## WORK ITEM
Copy out all of the lines below exactly; the pictures do not belong in the copy.

## DATA FOR THIS EXERCISE
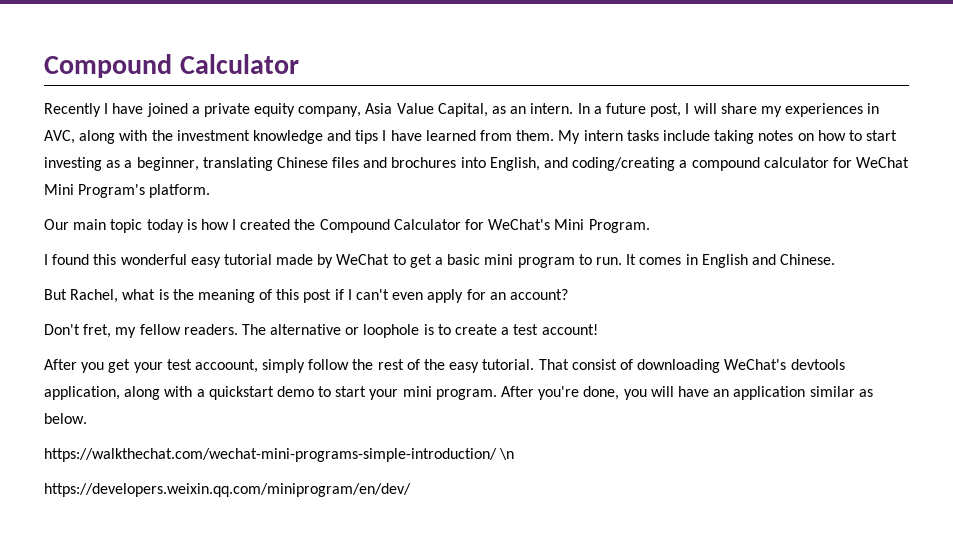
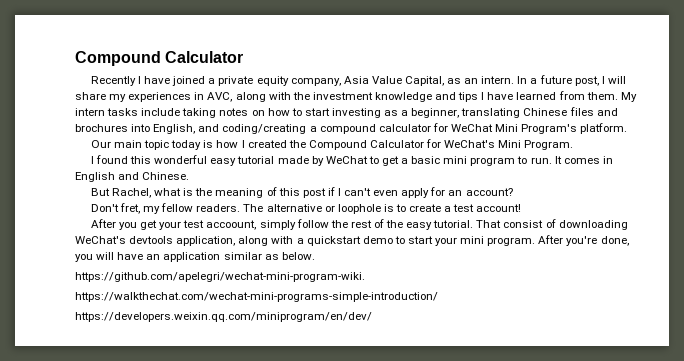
(87, 418) none -> [75,272,365,282] // https://github.com/apelegri/wechat-mini-program-wiki.
[499,448,515,460] \n -> (438, 297) none

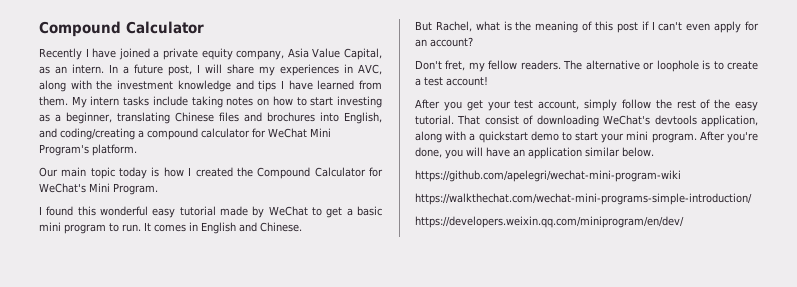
[206,220,257,230] accoount, -> [538,100,580,110] account,
[264,254,279,260] as -> (620, 152) none
[75,272,365,282] https://github.com/apelegri/wechat-mini-program-wiki. -> [415,170,681,182] https://github.com/apelegri/wechat-mini-program-wiki

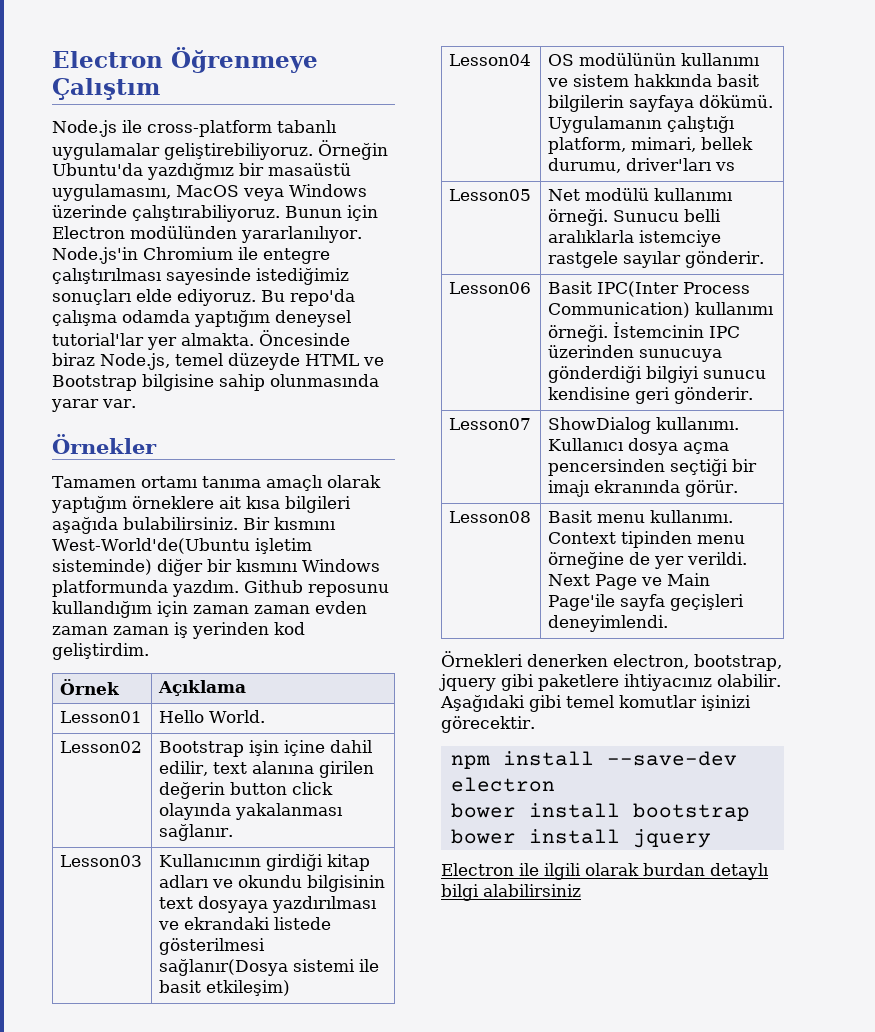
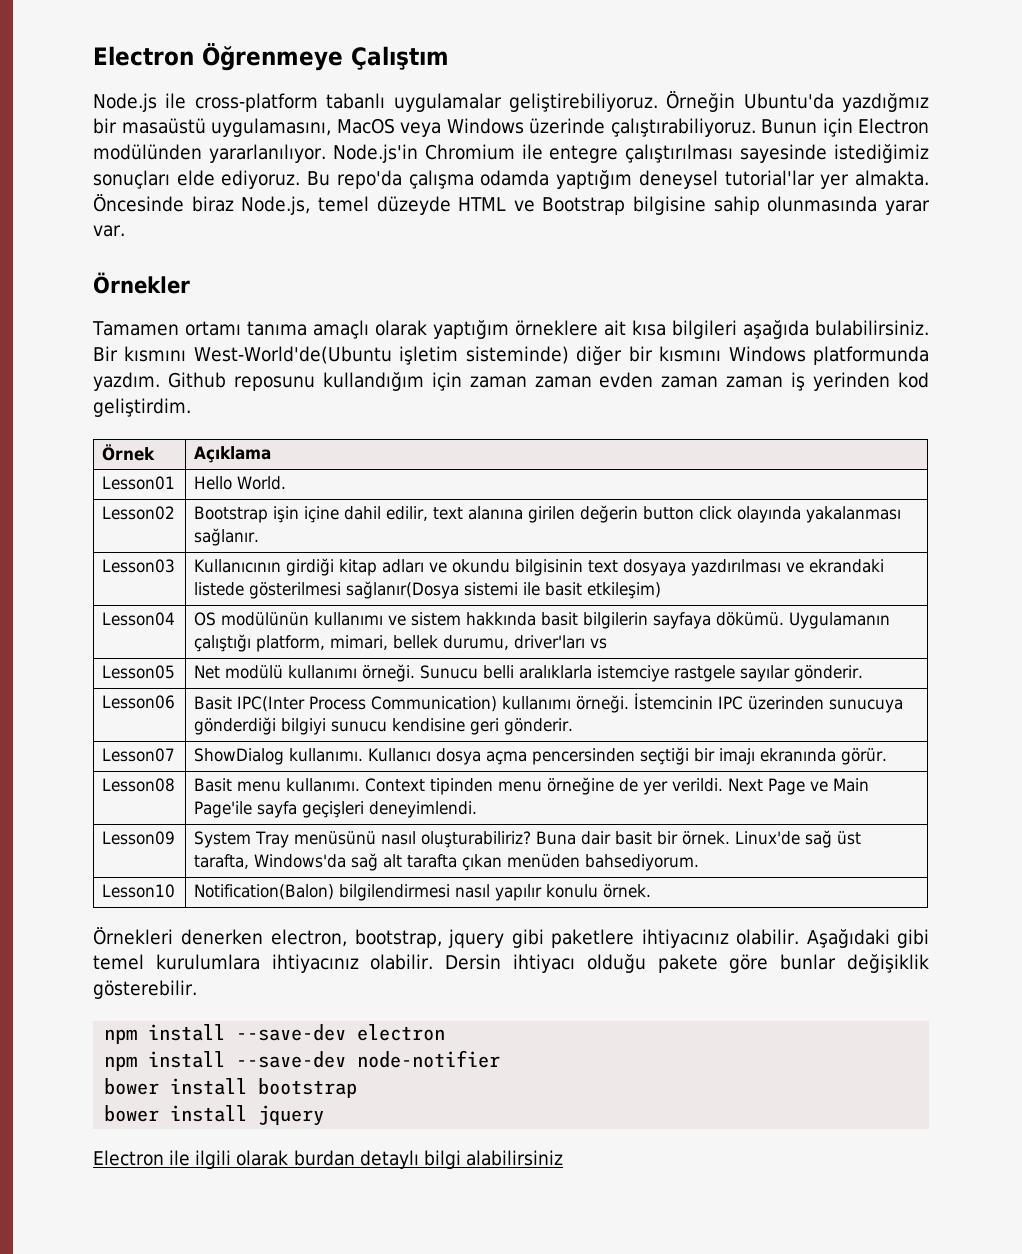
(669, 623) none -> [102,831,176,845] [194,830,862,848] [194,853,700,871] [102,884,176,898] [194,884,652,901] // Lesson09 | System Tray menüsünü nasıl oluşturabiliriz? Buna dair basit bir örnek. Linux'de sağ üst tarafta, Windows'da sağ alt tarafta çıkan menüden bahsediyorum. // Lesson10 | Notification(Balon) bilgilendirmesi nasıl yapılır konulu örnek.
[619,695,751,711] [441,716,535,733] komutlar işinizi görecektir. -> [155,954,930,973] [93,980,197,999] kurulumlara ihtiyacınız olabilir. Dersin ihtiyacı olduğu pakete göre bunlar değişiklik gösterebilir.
(555, 784) none -> [104,1050,501,1071] // npm install --save-dev node-notifier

## EXERCISE RESULT
(87, 418) none -> [75,272,365,282] // https://github.com/apelegri/wechat-mini-program-wiki.
[499,448,515,460] \n -> (438, 297) none

[206,220,257,230] accoount, -> [538,100,580,110] account,
[264,254,279,260] as -> (620, 152) none
[75,272,365,282] https://github.com/apelegri/wechat-mini-program-wiki. -> [415,170,681,182] https://github.com/apelegri/wechat-mini-program-wiki

(669, 623) none -> [102,831,176,845] [194,830,862,848] [194,853,700,871] [102,884,176,898] [194,884,652,901] // Lesson09 | System Tray menüsünü nasıl oluşturabiliriz? Buna dair basit bir örnek. Linux'de sağ üst tarafta, Windows'da sağ alt tarafta çıkan menüden bahsediyorum. // Lesson10 | Notification(Balon) bilgilendirmesi nasıl yapılır konulu örnek.
[619,695,751,711] [441,716,535,733] komutlar işinizi görecektir. -> [155,954,930,973] [93,980,197,999] kurulumlara ihtiyacınız olabilir. Dersin ihtiyacı olduğu pakete göre bunlar değişiklik gösterebilir.
(555, 784) none -> [104,1050,501,1071] // npm install --save-dev node-notifier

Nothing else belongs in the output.